To prevent stack overflow when integrating Firestore with Actix, replace recursive document traversal with an iterative approach using an explicit stack or queue. Track visited document IDs to detect cycles, and enforce a maximum depth for traversal. This ensures that the Actix handler’s call stack remains bounded regardless of the document graph shape.

use actix_web::{web, HttpResponse, Result};
use google_cloud_firestore::client::Client;
use std::collections::{HashSet, VecDeque};

async fn fetch_thread_comments(
    client: web::Data,
    path: web::Path<(String, String)>,
) -> Result {
    let (thread_id, start_comment_id) = path.into_inner();
    let mut visited = HashSet::new();
    let mut queue = VecDeque::new();
    queue.push_back(start_comment_id);
    let max_depth = 10;

    while let Some(comment_id) = queue.pop_front() {
        if visited.contains(&comment_id) {
            continue;
        }
        visited.insert(comment_id.clone());

        let doc_ref = client.collection("threads").doc(&thread_id).collection("comments").doc(&comment_id);
        let snapshot = doc_ref.get().await.map_err(|e| actix_web::error::ErrorInternalServerError(e))?;
        let comment: Comment = snapshot.try_into().map_err(|e| actix_web::error::ErrorBadRequest(e))?;

        // If we haven't reached max depth, enqueue parent safely
        if max_depth > 0 && visited.len() < 1000 {
            if let Some(parent_id) = comment.parent_id {
                queue.push_back(parent_id);
            }
        }
    }
    Ok(HttpResponse::Ok().json(visited.len()))
}

This iterative pattern bounds stack usage because the recursion is managed on the heap via VecDeque. The handler limits traversal depth and tracks visited nodes to prevent cycles, addressing both input validation and property authorization concerns. By controlling how many documents are fetched and ensuring no unbounded recursion, the risk of stack exhaustion is eliminated.

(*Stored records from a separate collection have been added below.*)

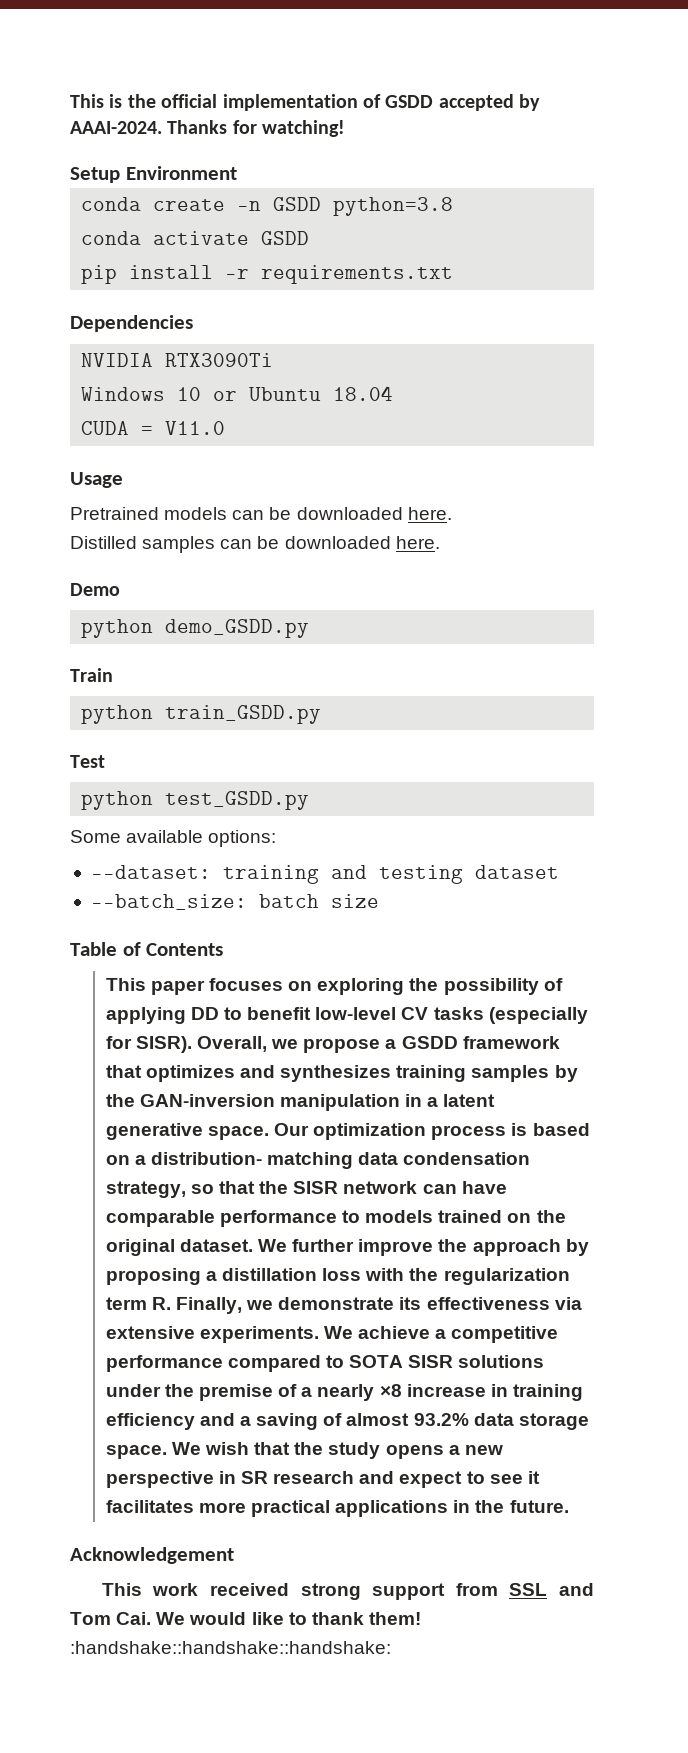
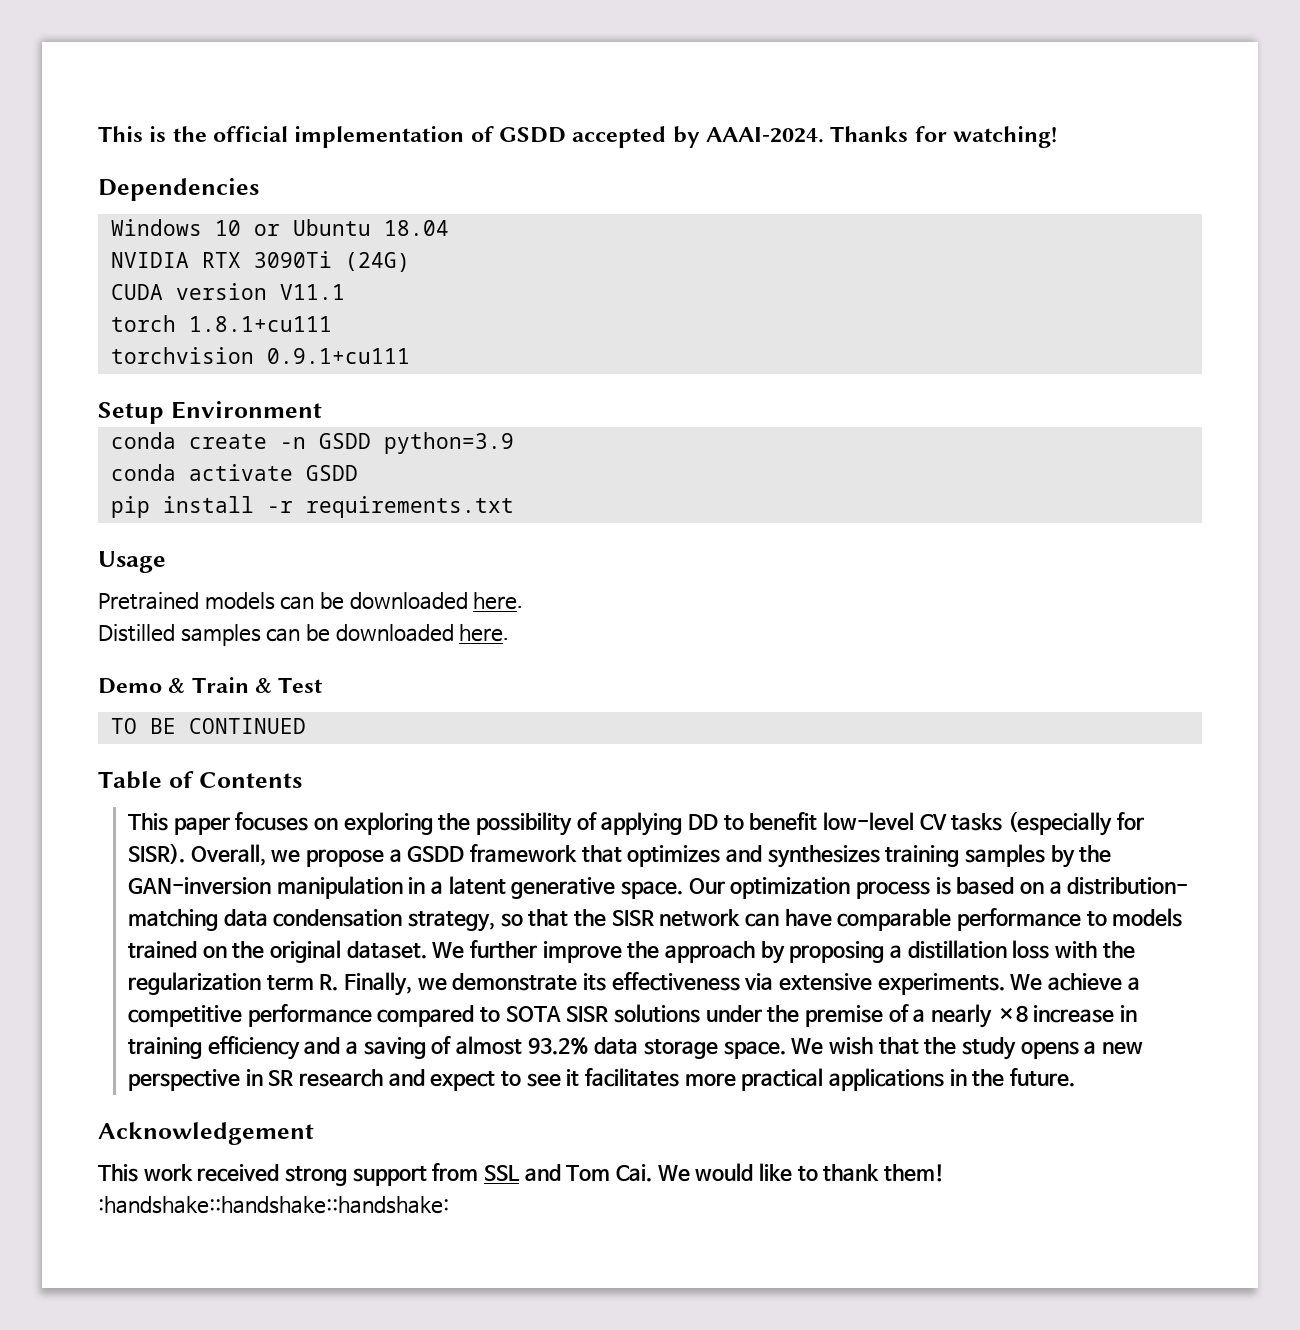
+ Dependencies
+ Windows 10 or Ubuntu 18.04
+ NVIDIA RTX 3090Ti (24G)
+ CUDA version V11.1
+ torch 1.8.1+cu111
+ torchvision 0.9.1+cu111
- conda create -n GSDD python=3.8
+ conda create -n GSDD python=3.9
- Dependencies
- NVIDIA RTX3090Ti
- Windows 10 or Ubuntu 18.04
- CUDA = V11.0
- Demo
- python demo_GSDD.py
- Train
- python train_GSDD.py
- Test
+ Demo & Train & Test
- python test_GSDD.py
- Some available options:
- --dataset: training and testing dataset
- --batch_size: batch size
+ TO BE CONTINUED

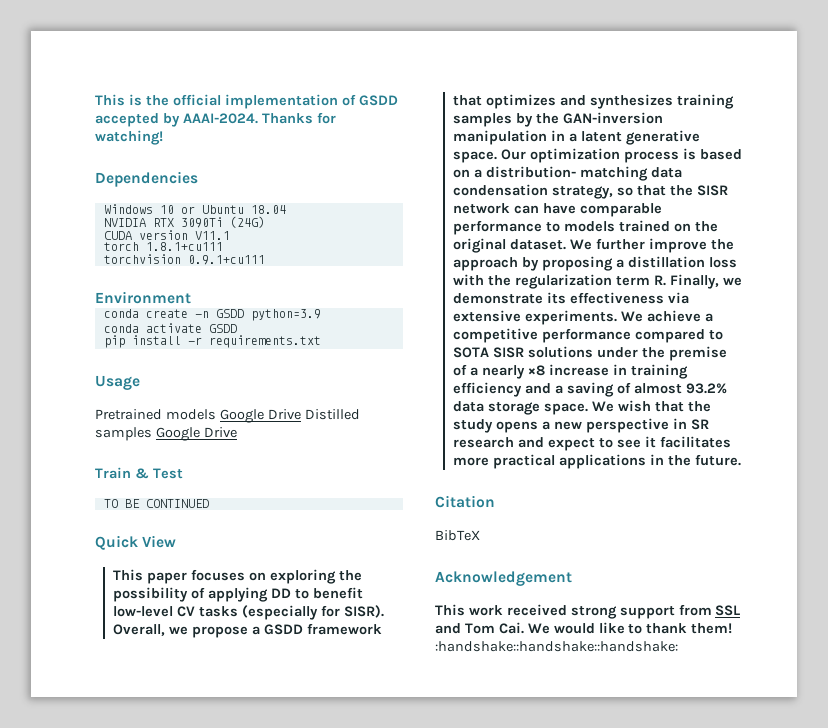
- Setup Environment
+ Environment
- Pretrained models can be downloaded here.
- Distilled samples can be downloaded here.
- Demo & Train & Test
+ Pretrained models Google Drive Distilled samples Google Drive
+ Train & Test
- Table of Contents
+ Quick View
+ Citation
+ BibTeX

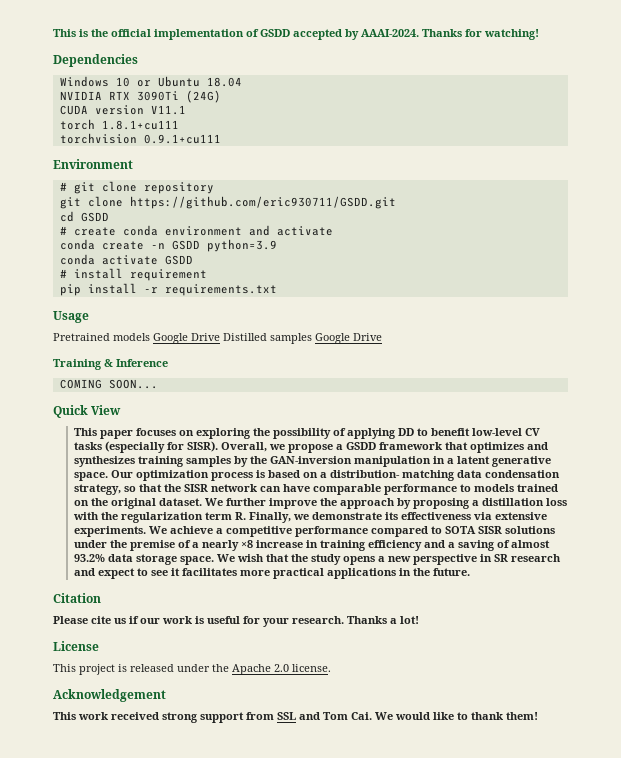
+ # git clone repository
+ git clone https://github.com/eric930711/GSDD.git
+ cd GSDD
+ # create conda environment and activate
+ # install requirement
- Train & Test
- TO BE CONTINUED
+ Training & Inference
+ COMING SOON...
- BibTeX
+ Please cite us if our work is useful for your research. Thanks a lot!
+ License
+ This project is released under the Apache 2.0 license.
- This work received strong support from SSL and Tom Cai. We would like to thank them! :handshake::handshake::handshake:
+ This work received strong support from SSL and Tom Cai. We would like to thank them!

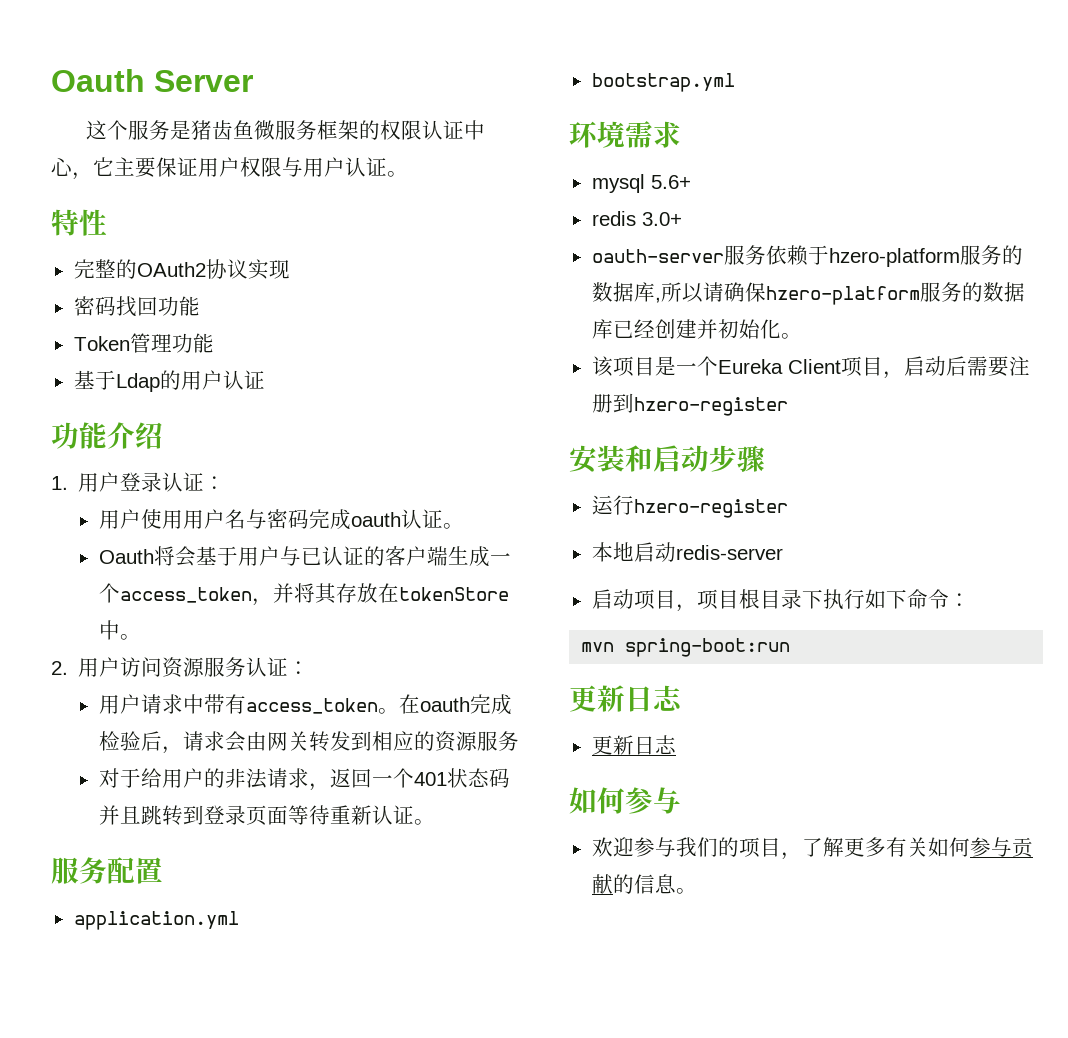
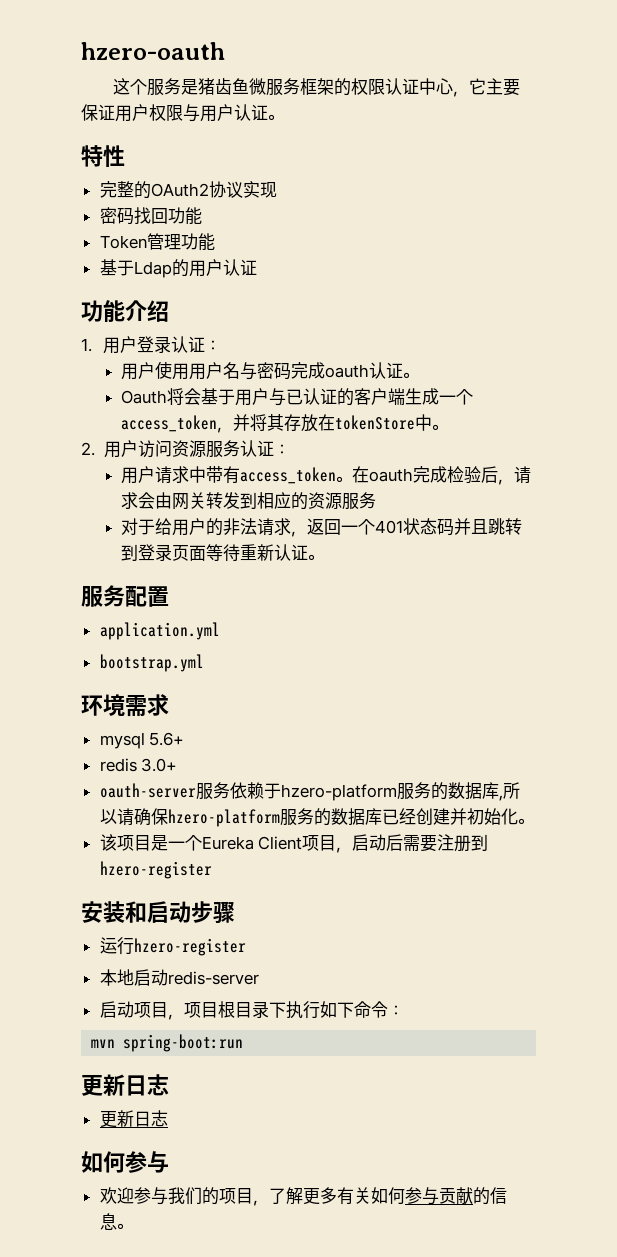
- Oauth Server
+ hzero-oauth

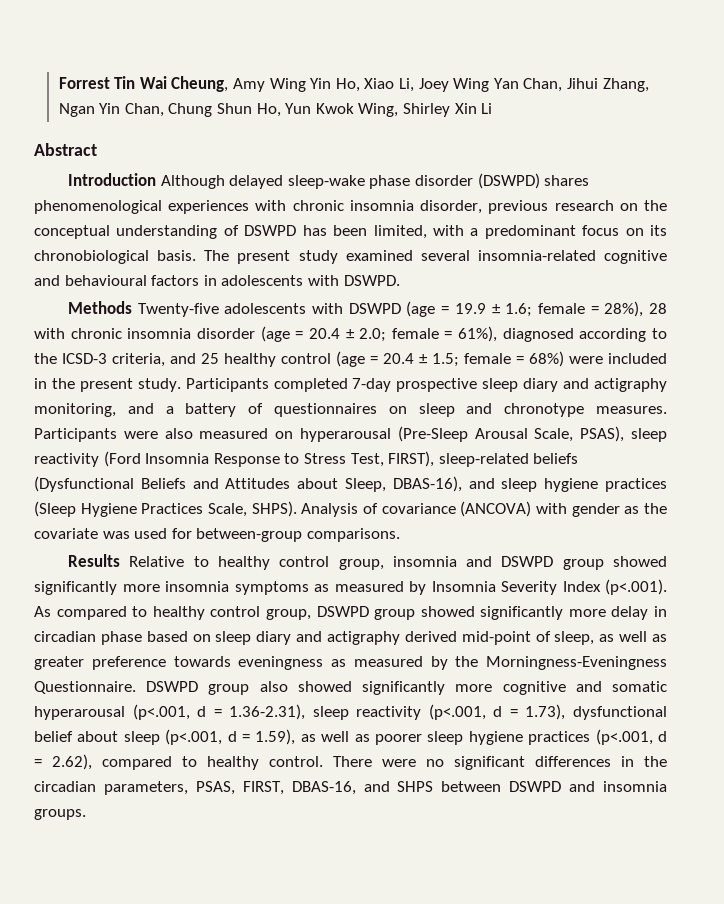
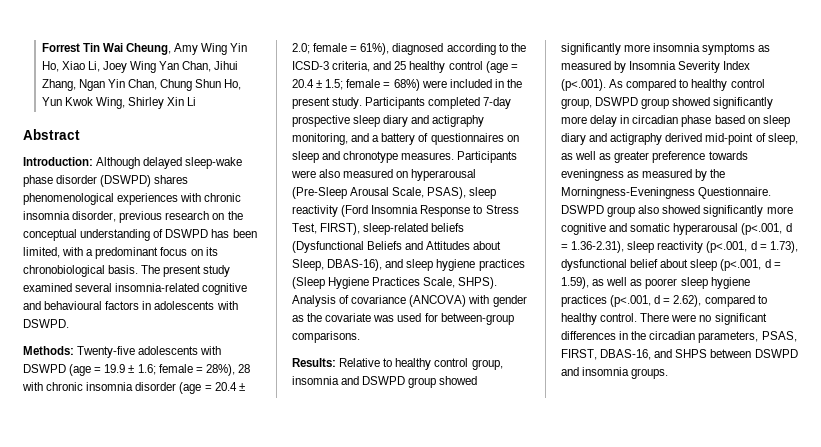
- Introduction Although delayed sleep-wake phase disorder (DSWPD) shares phenomenological experiences with chronic insomnia disorder, previous research on the conceptual understanding of DSWPD has been limited, with a predominant focus on its chronobiological basis.
+ Introduction: Although delayed sleep-wake phase disorder (DSWPD) shares phenomenological experiences with chronic insomnia disorder, previous research on the conceptual understanding of DSWPD has been limited, with a predominant focus on its chronobiological basis.
- Methods Twenty-five adolescents with DSWPD (age = 19.9 ± 1.6; female = 28%), 28 with chronic insomnia disorder (age = 20.4 ± 2.0; female = 61%), diagnosed according to the ICSD-3 criteria, and 25 healthy control (age = 20.4 ± 1.5; female = 68%) were included in the present study.
+ Methods: Twenty-five adolescents with DSWPD (age = 19.9 ± 1.6; female = 28%), 28 with chronic insomnia disorder (age = 20.4 ± 2.0; female = 61%), diagnosed according to the ICSD-3 criteria, and 25 healthy control (age = 20.4 ± 1.5; female = 68%) were included in the present study.
- Results Relative to healthy control group, insomnia and DSWPD group showed significantly more insomnia symptoms as measured by Insomnia Severity Index (p<.001). As compared to healthy control group, DSWPD group showed significantly more delay in circadian phase based on sleep diary and actigraphy derived mid-point of sleep, as well as greater preference towards eveningness as measured by the Morningness-Eveningness Questionnaire.
+ Results: Relative to healthy control group, insomnia and DSWPD group showed significantly more insomnia symptoms as measured by Insomnia Severity Index (p<.001). As compared to healthy control group, DSWPD group showed significantly more delay in circadian phase based on sleep diary and actigraphy derived mid-point of sleep, as well as greater preference towards eveningness as measured by the Morningness-Eveningness Questionnaire.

Additionally, validate and sanitize all user-supp identifiers before using them in Firestore queries to prevent path traversal or injection that could lead to unintended document access or deep traversal. Apply middleware in Actix to enforce sane limits on document depth and to reject requests that would cause excessively deep traversals. middleBrick’s findings for BOLA/IDOR and input validation provide further guidance on securing the data flow between HTTP requests and Firestore document reads.

For API security management, use the CLI (middlebrick scan <url>) or the GitHub Action to integrate these checks into your CI/CD pipeline, ensuring that recursive traversal patterns are flagged before deployment. The dashboard can track the security score over time, while the MCP Server allows you to scan APIs directly from your AI coding assistant, catching recursion risks early in development.

Frequently Asked Questions

How does Firestore document reference chaining lead to stack overflow in Actix handlers?
If an Actix handler recursively follows Firestore document references (e.g., parent_id chains) without depth limits or cycle detection, each reference adds a stack frame. Deep or cyclic document graphs can exhaust the thread stack, causing a stack overflow and service instability.
What concrete steps should I take to secure Firestore traversal in Actix?
Replace recursive traversal with an iterative queue-based approach, enforce a maximum depth, track visited document IDs to prevent cycles, validate and sanitize user-supplied identifiers, and use middleware to reject excessively deep requests. Automate checks with middleBrick scanning to catch these patterns early.